The first point is not surprising to me. It is like the neoconservative right claiming to be the leaders of the "tea party" movement in the US. But I've never read about their presence in the demonstration anywhere else.

The second one is not so surprising either. Trust in the government runs deep, not just in Japan but elsewhere. It is more likely that TEPCO has been obliged to do whatever the government has ordered them to do, including not disclosing the information, but the people's anger are being cleverly directed to the big bad greedy capitalist TEPCO.

The last one reminds me of a street musician group in Paris 10 years ago. They were playing wonderful music, but as we listened, a person with a donation box came and stand in front of the audience, stuck the donation box in front of my face and asked for money. I thought that was crass, not befitting the superb music they were playing.

Still, "j" seems to think it was a significant event, just to show to the rest of Japan and the world that there are people in Japan who are anti-nuclear across the different political and social spectrum.
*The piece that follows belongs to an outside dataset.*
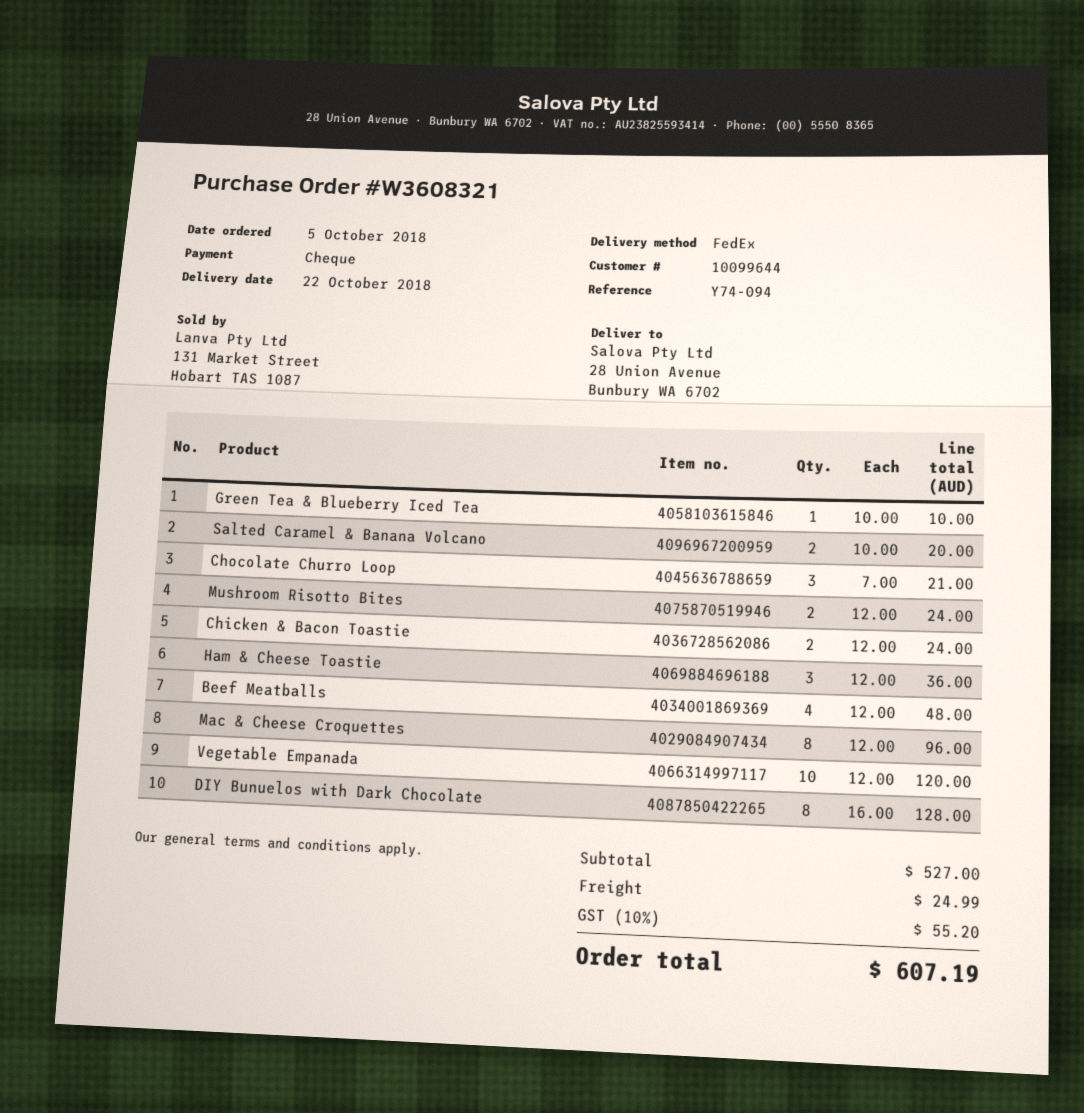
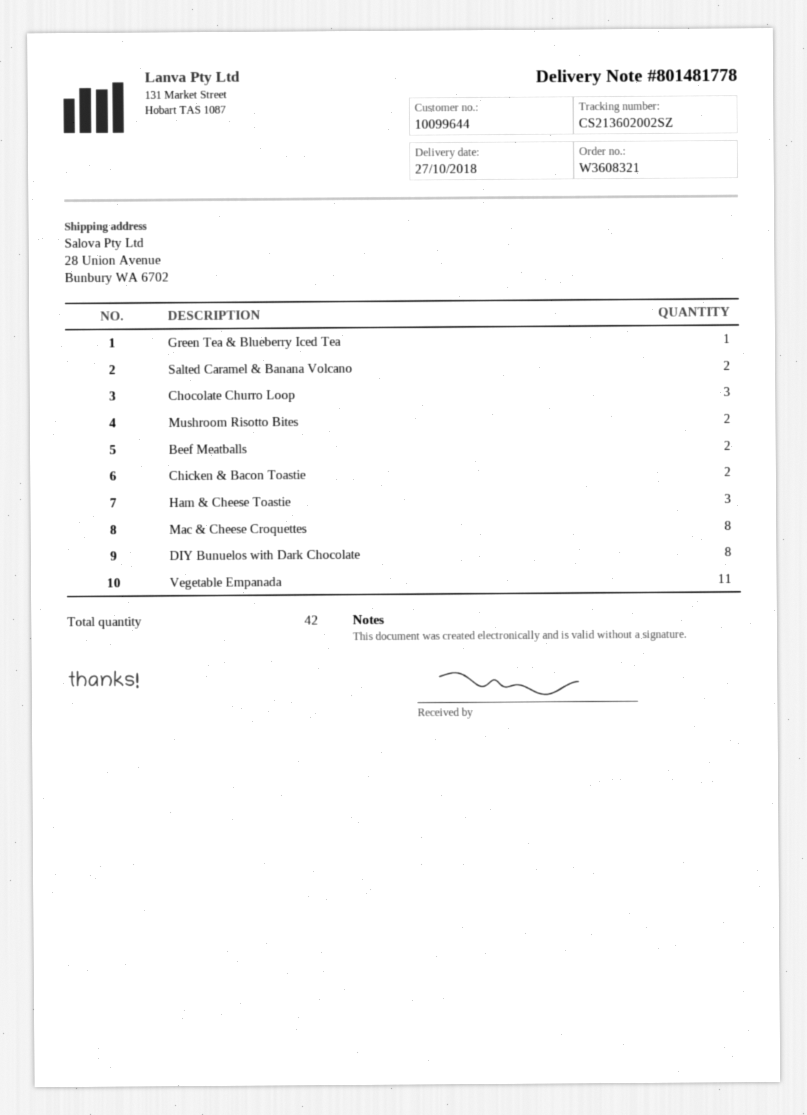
delivery date: 2018-10-22 -> 2018-10-27
Beef Meatballs: 4 -> 2
Vegetable Empanada: 10 -> 11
The following is her personal observation on 6.11 No-Nuke demonstrations in Tokyo, Japan:

昨日の新宿、結構な人数が集まって(首都圏として考えると少ないと思うけど)それなりの盛り上がりをみせてました。午前中のゆるい「練馬アクション」でのモヤモヤを帳消しにはできました。

Yesterday [June 11]'s Shinjuku had a sizable crowd (though not that big considering how big Tokyo is) and a decent action, enough to dispel my vague dissatisfaction with the "Nerima Action" demonstration in the morning.

ただね、参加した私の感想としては、なんだかすごーーーく違和感があったの。それは朝の練馬のときからありました。

But things didn't feel quite right for me, and that feeling started from the Nerima demonstration in the morning.

今回の「6.11脱原発100万人アクション」に私が参加しようと思ったのは、民衆主導のデモだということ、“脱原発”を訴えることが趣旨だということ、の2点。

I decided to participate in the "6.11 No-Nukes One Million People Action" event for 2 reasons: One, it was a grassroots movement; and two, it was to appeal for no nuclear energy.

でもさ、のっかってるんですよ「社民党」が。ガッツリのっかってる。

But then, the Japanese Social Democratic Party was right there at the demonstrations, free-riding the grassroots movement.

私は、これまで個々で活動していた市民団体が一体となって、民衆の声として起こしたものだと思っていたので、これにはかなりゲンナリしました。

I thought this was the people's movement, the small individual citizens groups got together and joined forces. I was rather disgusted to see the Social Democrats there.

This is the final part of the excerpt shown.